__DIRECTIONS__: There is a line below that contains "in this case.". Please reproduce it and all following lines exactly, through the final one.
<<<<
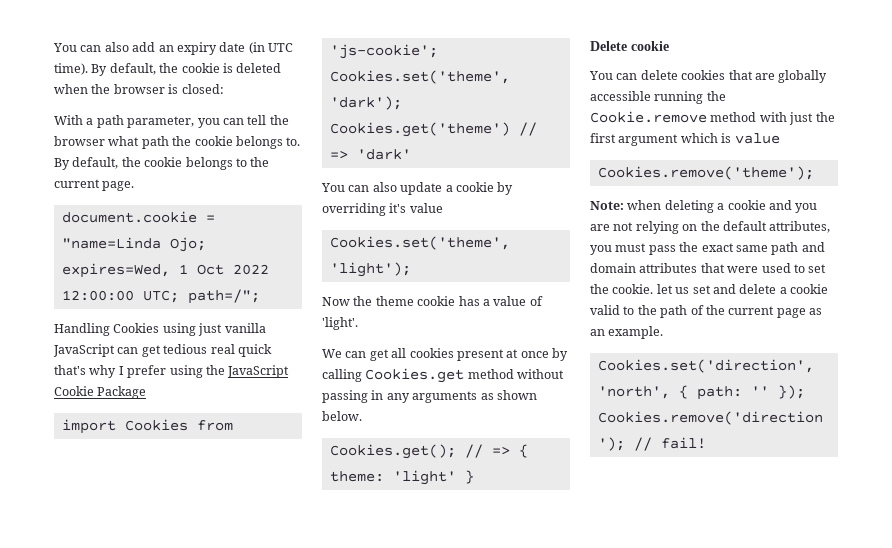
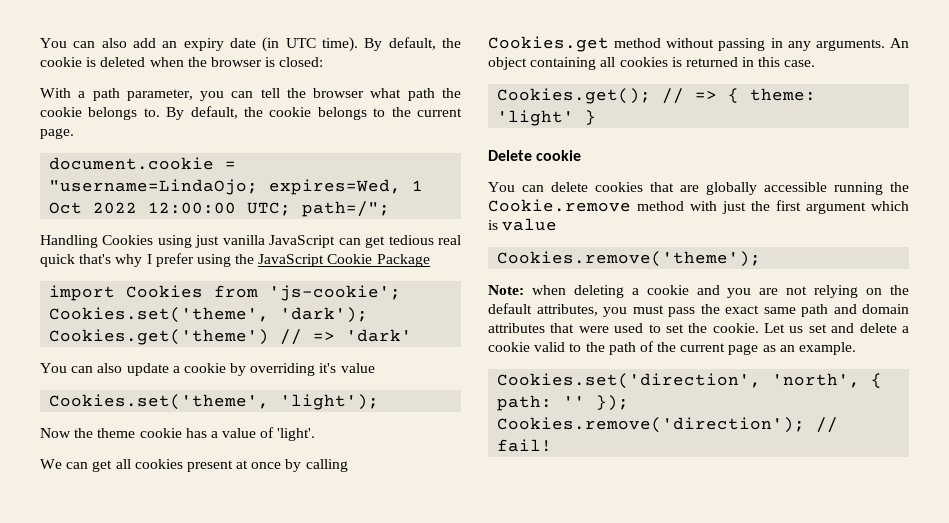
- document.cookie = "name=Linda Ojo; expires=Wed, 1 Oct 2022 12:00:00 UTC; path=/";
+ document.cookie = "username=LindaOjo; expires=Wed, 1 Oct 2022 12:00:00 UTC; path=/";
- We can get all cookies present at once by calling Cookies.get method without passing in any arguments as shown below.
+ We can get all cookies present at once by calling Cookies.get method without passing in any arguments. An object containing all cookies is returned in this case.
- Note: when deleting a cookie and you are not relying on the default attributes, you must pass the exact same path and domain attributes that were used to set the cookie. let us set and delete a cookie valid to the path of the current page as an example.
+ Note: when deleting a cookie and you are not relying on the default attributes, you must pass the exact same path and domain attributes that were used to set the cookie. Let us set and delete a cookie valid to the path of the current page as an example.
>>>>
__RESULT OF THE EXERCISE__:
+ We can get all cookies present at once by calling Cookies.get method without passing in any arguments. An object containing all cookies is returned in this case.
- Note: when deleting a cookie and you are not relying on the default attributes, you must pass the exact same path and domain attributes that were used to set the cookie. let us set and delete a cookie valid to the path of the current page as an example.
+ Note: when deleting a cookie and you are not relying on the default attributes, you must pass the exact same path and domain attributes that were used to set the cookie. Let us set and delete a cookie valid to the path of the current page as an example.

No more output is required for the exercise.